What lesson should we learn from this book? I got a hard cover from the first edition (not worth anything, of course). It is a beautiful object. It lies flat when open. The case is not glued, willy nilly, to the spine of the book. It has a full cloth cover. The paper might actually last into the next decade. Let's bring that back, and get someone to write a new, more concise, very slightly less, positive biography of Freud to go between the boards. ( )
  stillatim | Oct 23, 2020 |
Gay's biography is well structured and provides insights into Freud's life, work, and relationships. Most impressive of all the author captures the humanity of his subject, a figure that is often raised high or scapegoated and thrown in the gutter.
  b.masonjudy | Apr 3, 2020 |
Excellent photo history of associates....and his family ( )
  Brightman | Feb 25, 2019 |
The Future of a Hero
a review of "Sigmund Freud: A Life for Our Time" by Peter Gay

This is going to be more of a comparative analysis, than a straight review, since I have at least one independent source of information on the subject, which shall inform my critique.

In this book, Gay is aware of criticism to Freud, but resists it.

In Peter Kramer's "Freud: Inventor of the Modern Mind", he reluctantly-- as the subtitle gives testimony-- offers evidence of Freud's mistakes and mis-doings, and reluctantly offers his conclusion at the very end that the hero was not so much a hero at-all. ("We may feel saddened and depleted-- I do-- at the loss of a hero...." (p.159). And, despite admiring Freud's prose style, Kramer writes that Freud "had altered fact to fit theory, conducted therapies in ways that bore scant relationship to his precepts, and claimed success in treatments that had failed." p. 8, ISBN 9780061744044)

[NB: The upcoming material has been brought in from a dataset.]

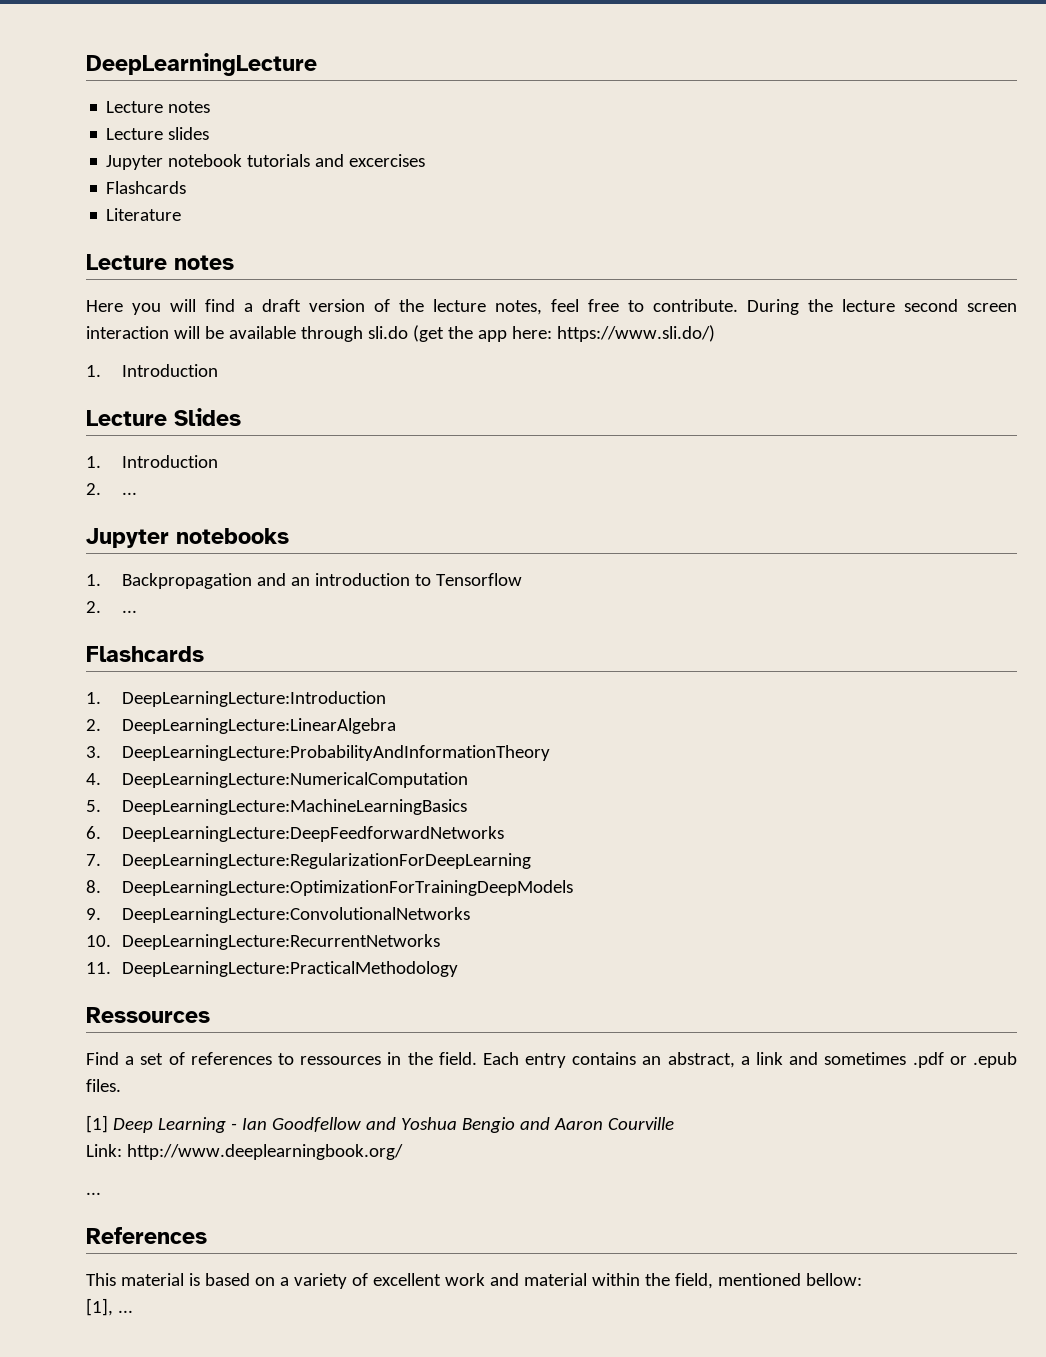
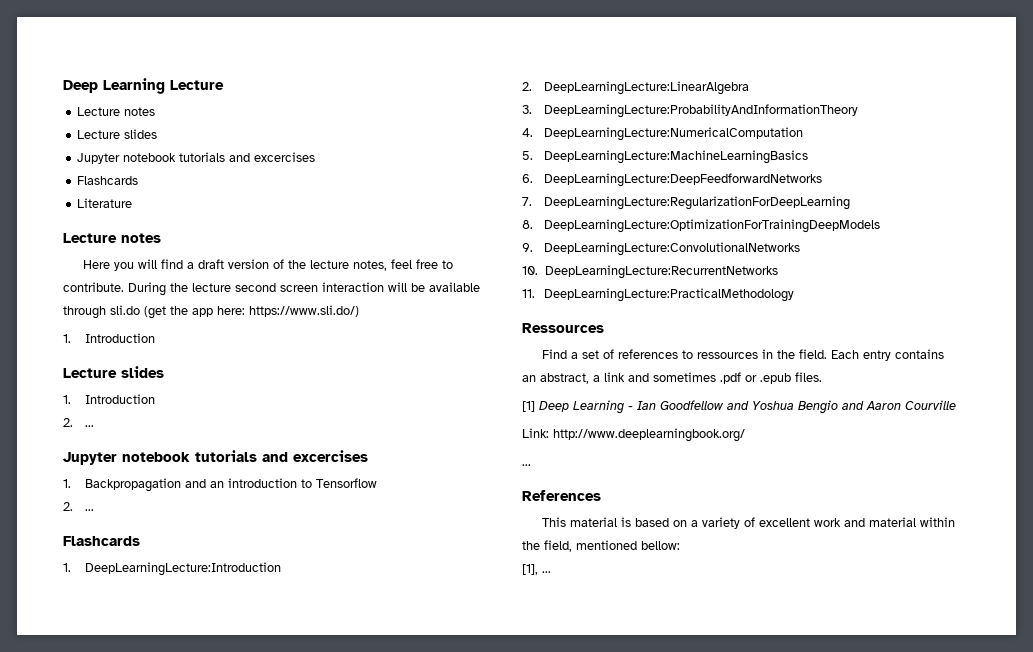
[86,53,317,76] DeepLearningLecture -> [63,78,224,94] Deep Learning Lecture
[174,408,241,426] Slides -> [121,366,164,378] slides
[176,528,289,544] notebooks -> [122,450,368,462] notebook tutorials and excercises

There are two interesting differences between the biographers. One is their age-- Kramer is fully a quarter of a century younger; the one was born in 1923, the other in 1948. (And therefore, each one's age during the 70s, when Freud's influence began a relative decline, is different.) Relatedly is the date of their work-- Gay's is from 1988, and Kramer's from 2006. (Gay was also a few years older at the time of writing, although not significantly so.) Even by the date of the earlier work, the years of Freud's unchallenged-ness were over, and Gay was aware of the criticisms, (or at least some of them), although he generally discounts them. Kramer's work is later, and much more contemporary-- in the intervening years, alot of evidence came to light, much of it not positive, about Sigmund Freud, which was available to the latter-day biographer who was willing to use it. Kramer does use it, although the weight that he gives to it varies. During the time of Gay's work, criticism of Freud was less developed.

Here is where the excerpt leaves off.